Chara’s injury could spell conditioning struggles for Bruins captain

Gene Principe and Chris Johnston talk about how the St. Louis Blues bounced back again in the playoffs and Zdeno Chara’s injury.

BOSTON — The morning after Derek Stepan’s jaw was fractured into pieces late in the 2014 playoffs, the oral surgeon was optimistic he’d be able to get him back on the ice in time to resume his pursuit of the Stanley Cup.

But it was no slam dunk, not even when the surgery started.

"I went in believing I was going to play more games that year, but I had the potential of waking up with my mouth wired shut and being done," Stepan said Tuesday from his off-season home in Minnesota.

"He was able to get in there and put a plate in and obviously, I was on a soft diet. I would probably say in most cases he’d want to get it just wired shut, but obviously, it was a little bit unique and he was able to piece it together without having to do that.

"Went from there."

It’s the same no-man’s land of recovery where Boston Bruins captain Zdeno Chara finds himself today, having suffered what is believed to be a broken jaw when a puck rode up his stick and struck him on the right side of the face during Game 4 of the Stanley Cup Final.

Chara met with doctors upon the team’s return to Boston on Tuesday, but the exact nature of his injury remains unknown. We may not find out until after this series is over. However, you can be sure that he and the medical staff are doing everything possible to try and get him ready for Thursday’s Game 5, or at worst Sunday’s Game 6.

Stepan’s broken jaw cost him one game in the 2014 Eastern Conference Final and included a four-day layoff. The biggest challenge he faced after surgery was getting enough fuel into his body to withstand the rigours of playoff hockey.

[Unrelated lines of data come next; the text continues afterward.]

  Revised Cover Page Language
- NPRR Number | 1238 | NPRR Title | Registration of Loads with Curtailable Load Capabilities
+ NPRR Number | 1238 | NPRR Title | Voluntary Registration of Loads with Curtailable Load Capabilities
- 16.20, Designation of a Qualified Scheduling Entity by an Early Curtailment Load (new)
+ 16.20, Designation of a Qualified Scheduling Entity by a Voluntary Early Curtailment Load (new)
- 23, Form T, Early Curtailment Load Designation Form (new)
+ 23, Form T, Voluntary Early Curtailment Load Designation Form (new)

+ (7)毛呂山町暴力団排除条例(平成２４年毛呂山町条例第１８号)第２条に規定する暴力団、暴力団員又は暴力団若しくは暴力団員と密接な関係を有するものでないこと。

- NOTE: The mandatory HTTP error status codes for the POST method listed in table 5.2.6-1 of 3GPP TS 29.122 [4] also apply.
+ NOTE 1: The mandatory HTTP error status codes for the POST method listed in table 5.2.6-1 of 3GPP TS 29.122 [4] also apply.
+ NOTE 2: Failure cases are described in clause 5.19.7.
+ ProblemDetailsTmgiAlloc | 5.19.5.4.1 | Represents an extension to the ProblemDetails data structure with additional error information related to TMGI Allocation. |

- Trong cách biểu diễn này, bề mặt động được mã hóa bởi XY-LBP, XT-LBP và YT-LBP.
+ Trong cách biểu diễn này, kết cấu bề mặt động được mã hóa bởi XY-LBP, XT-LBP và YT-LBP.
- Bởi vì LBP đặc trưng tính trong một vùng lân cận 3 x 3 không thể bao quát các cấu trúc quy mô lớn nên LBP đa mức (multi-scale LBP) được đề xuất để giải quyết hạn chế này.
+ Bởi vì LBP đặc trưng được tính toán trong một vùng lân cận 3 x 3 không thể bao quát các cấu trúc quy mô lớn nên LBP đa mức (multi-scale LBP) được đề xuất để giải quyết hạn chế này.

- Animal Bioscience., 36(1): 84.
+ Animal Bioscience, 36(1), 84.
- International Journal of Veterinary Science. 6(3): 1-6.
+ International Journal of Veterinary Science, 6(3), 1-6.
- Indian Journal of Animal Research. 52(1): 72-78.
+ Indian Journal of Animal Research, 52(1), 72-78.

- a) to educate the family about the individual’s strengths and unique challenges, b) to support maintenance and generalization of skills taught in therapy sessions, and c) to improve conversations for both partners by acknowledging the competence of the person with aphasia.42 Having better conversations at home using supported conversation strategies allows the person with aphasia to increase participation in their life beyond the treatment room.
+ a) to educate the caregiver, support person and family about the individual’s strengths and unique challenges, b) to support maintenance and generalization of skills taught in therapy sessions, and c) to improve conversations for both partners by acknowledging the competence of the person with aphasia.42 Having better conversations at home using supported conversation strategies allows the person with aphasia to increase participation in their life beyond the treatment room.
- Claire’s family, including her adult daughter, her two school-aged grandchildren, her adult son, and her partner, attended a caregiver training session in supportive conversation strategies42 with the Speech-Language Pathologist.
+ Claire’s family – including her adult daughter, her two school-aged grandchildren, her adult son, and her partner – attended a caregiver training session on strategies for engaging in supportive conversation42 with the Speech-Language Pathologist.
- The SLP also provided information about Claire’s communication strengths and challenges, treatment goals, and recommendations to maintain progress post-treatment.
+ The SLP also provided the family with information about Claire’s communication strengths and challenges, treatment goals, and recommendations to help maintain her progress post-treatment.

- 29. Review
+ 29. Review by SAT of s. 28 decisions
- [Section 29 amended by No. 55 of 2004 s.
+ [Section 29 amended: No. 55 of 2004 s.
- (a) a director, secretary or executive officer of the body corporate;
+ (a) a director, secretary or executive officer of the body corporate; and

"If you are eating anything, it’s very small pieces of chicken grinded up to nothing," said Stepan. "It takes a long time to eat. You’re not able to get as much in as you’d like, and the energy levels [suffer].

"You’re just playing so much, you’re practising every day, so the difficult thing is getting food into your system and there’s not a whole lot of options for you because you’re not really chewing anything."

Still, the then-New York Rangers centre was able to grind through the final seven games of the season after missing one following a late, high check from Montreal Canadiens forward Brandon Prust in the East Final.

Chara sat out the final 37 minutes of Monday’s game in St. Louis after leaving a trail of blood on the ice when Brayden Schenn’s shot struck him. He watched the third period from the Bruins’ bench wearing a full face shield and teammates believe he would have tried to play had doctors not prevented it from happening.

"He’s an absolute warrior," said Brad Marchand.

On Tuesday, Bruins coach Bruce Cassidy mused about the possibility of forging on without Chara in a 2-2 series with the Blues. That might force him to dress seven defencemen — Steven Kampfer and Urho Vaakanainen are the most likely candidates, assuming Matt Grzlecyk isn’t ready to return from a concussion — which would represent an anxiety-inducing downgrade at a critical moment.

"You just hate to lose a key player, your captain, one of your leaders," said Cassidy. "You lose some intangibles, as well."

Of course, it’s going to have to take something significant to keep the 42-year-old Chara from stepping away from the chance to burnish his legacy with another Cup.

You can count Stepan and former NHLer Jeremy Roenick, who twice broke his jaw during his playing days, among those who wouldn’t be surprised to see him gut it out.

Roenick missed 20 days with a broken jaw in 1999 after taking a vicious hit from Derian Hatcher and believes Chara’s biggest obstacle will be controlling his breathing if he plays with that injury.

"Especially, if they have to put a bunch of wires in there," he said.

Stepan’s return was made a little more comfortable because he was outfitted with a modified helmet that looked more like something a football player might wear. It included a visor to protect his eyes and a separate padded protector that hung loosely around his jawline.

"They said as long as you don’t take another blunt injury directly to the jaw, it’s not going to be too big of an issue," said Stepan. "There wasn’t too much pain for me, for the most part. I had that protective makeshift helmet — not the ones with the full jaw because they didn’t want that cage to come in and push my jaw in. They kind of made one up.

"They just didn’t want me to get hit again."

Stepan scored twice in his return from the injury at Bell Centre and skated in his usual spot on the top line against Los Angeles throughout the Stanley Cup, logging more than 31 minutes the night the Kings won the series in double overtime.

When it was all over, Stepan weighed in at 165 pounds during the Rangers end-of-season medical testing — about 20 pounds less than he typically plays at.

"It was that time of the year, you just find a way to get it done," said Stepan. "You put your skates on and you do everything you can to help.

"I think [Chara] will be just fine. He’s a pretty tough dude. He’s a lot tougher than me, so if I can do it, he’ll probably do it with ease."